CBP personnel administer Heimlich to save toddler at BWI Airport
BALTIMORE – The quick, life-saving actions of four U.S. Customs and Border Protection personnel at Baltimore Washington International Thurgood Marshall Airport on Friday will allow a toddler to see his second birthday.
The child, who arrived with his U.S. citizen mother and father from Germany, started seizing while in CBP’s passenger primary inspection queue.
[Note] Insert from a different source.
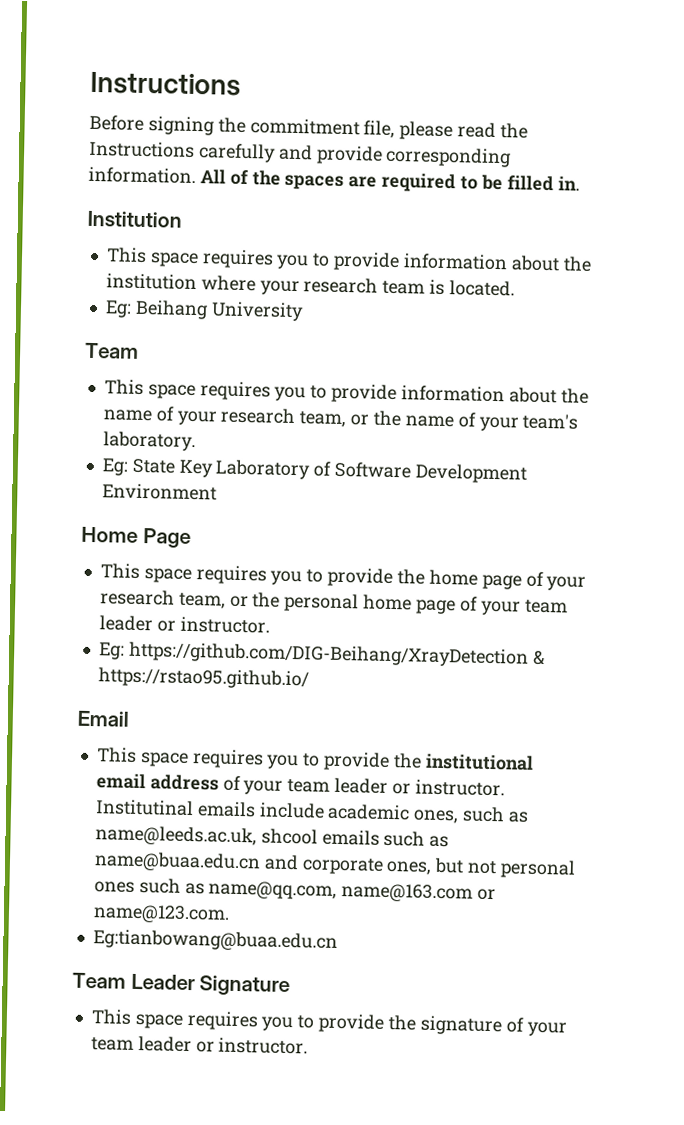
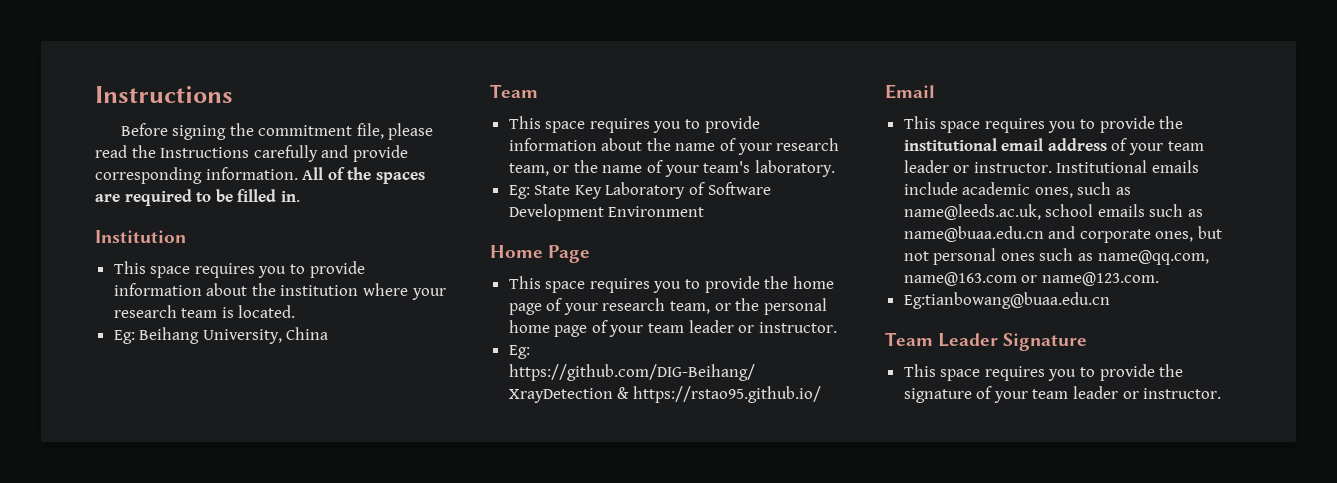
- Eg: Beihang University
+ Eg: Beihang University, China
- Institutinal emails include academic ones, such as name@leeds.ac.uk, shcool emails such as name@buaa.edu.cn and corporate ones, but not personal ones such as name@qq.com, name@163.com or name@123.com.
+ Institutional emails include academic ones, such as name@leeds.ac.uk, school emails such as name@buaa.edu.cn and corporate ones, but not personal ones such as name@qq.com, name@163.com or name@123.com.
An alert CBP officer immediately radioed for medical assistance and a Supervisory CBP officer and a second CBP officer responded.
CBP also reported the medical emergency to BWI airport emergency medical services.
The supervisory CBP officer rushed the child to a secondary inspection area where he and a CBP agriculture specialist realized that the child was choking and turning blue. CBP personnel immediately initiated the Heimlich maneuver. After a second round of five back blows the child vomited and officers were able to clear the child’s airway.
Both CBP personnel continued to monitor the child’s breathing and heart rate until EMS arrived.
“Many of our Customs and Border Protection personnel are parents, so when they see a child in such distress it certainly has a profound effect on them that everybody wants to jump in to help. We are pleased that this child and his parents will get to soon celebrate his second birthday,” said CBP Area Port Director Adam Rottman in Baltimore. “We repeatedly train our frontline employees on CPR, AED, and other immediate live-saving measures to give travelers who experience a serious medical emergency in our inspection station a fighting chance to survive until EMS can arrive.”
EMS took the child and mother to a local Baltimore hospital where the child was reported in stable condition.
CBP's border security mission is led at our nation’s Ports of Entry by CBP officers and agriculture specialists from the Office of Field Operations. CBP screens international travelers and cargo, and searches for illicit narcotics, unreported currency, weapons, counterfeit consumer goods, prohibited agriculture, invasive weeds and pests, and other illicit products that could potentially harm the American public, U.S. businesses, and our nation’s safety and economic vitality.